Your task =
Please reproduce the entries below exactly, omitting any images they contain.

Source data
--- --- ---

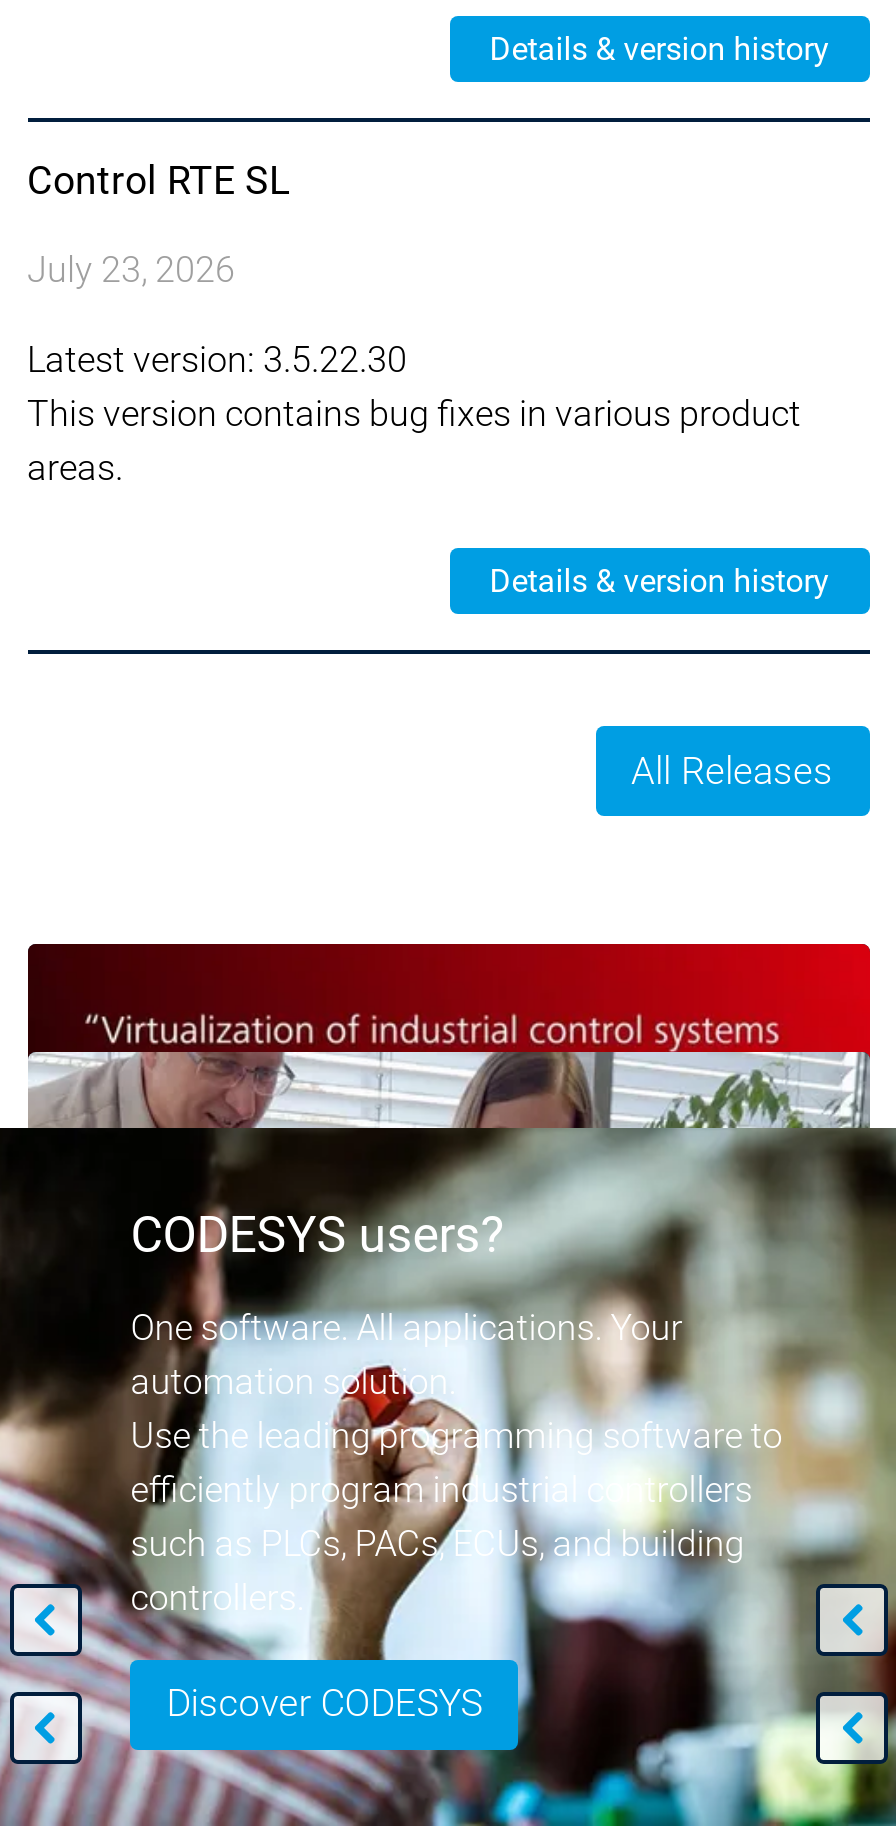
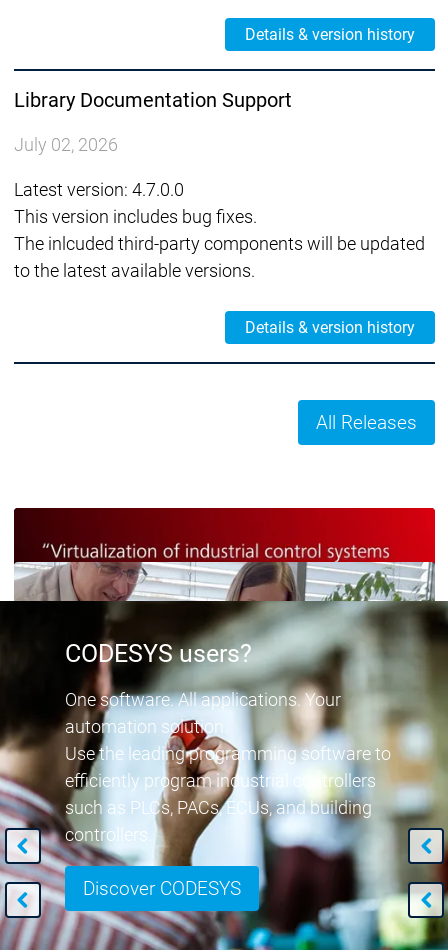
- Control RTE SL
+ Library Documentation Support

- July 23, 2026
+ July 02, 2026

- Latest version: 3.5.22.30
- This version contains bug fixes in various product
- areas.
+ Latest version: 4.7.0.0
+ This version includes bug fixes.
+ The inlcuded third-party components will be updated
+ to the latest available versions.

--- --- ---

Answer box =
- Control RTE SL
+ Library Documentation Support

- July 23, 2026
+ July 02, 2026

- Latest version: 3.5.22.30
- This version contains bug fixes in various product
- areas.
+ Latest version: 4.7.0.0
+ This version includes bug fixes.
+ The inlcuded third-party components will be updated
+ to the latest available versions.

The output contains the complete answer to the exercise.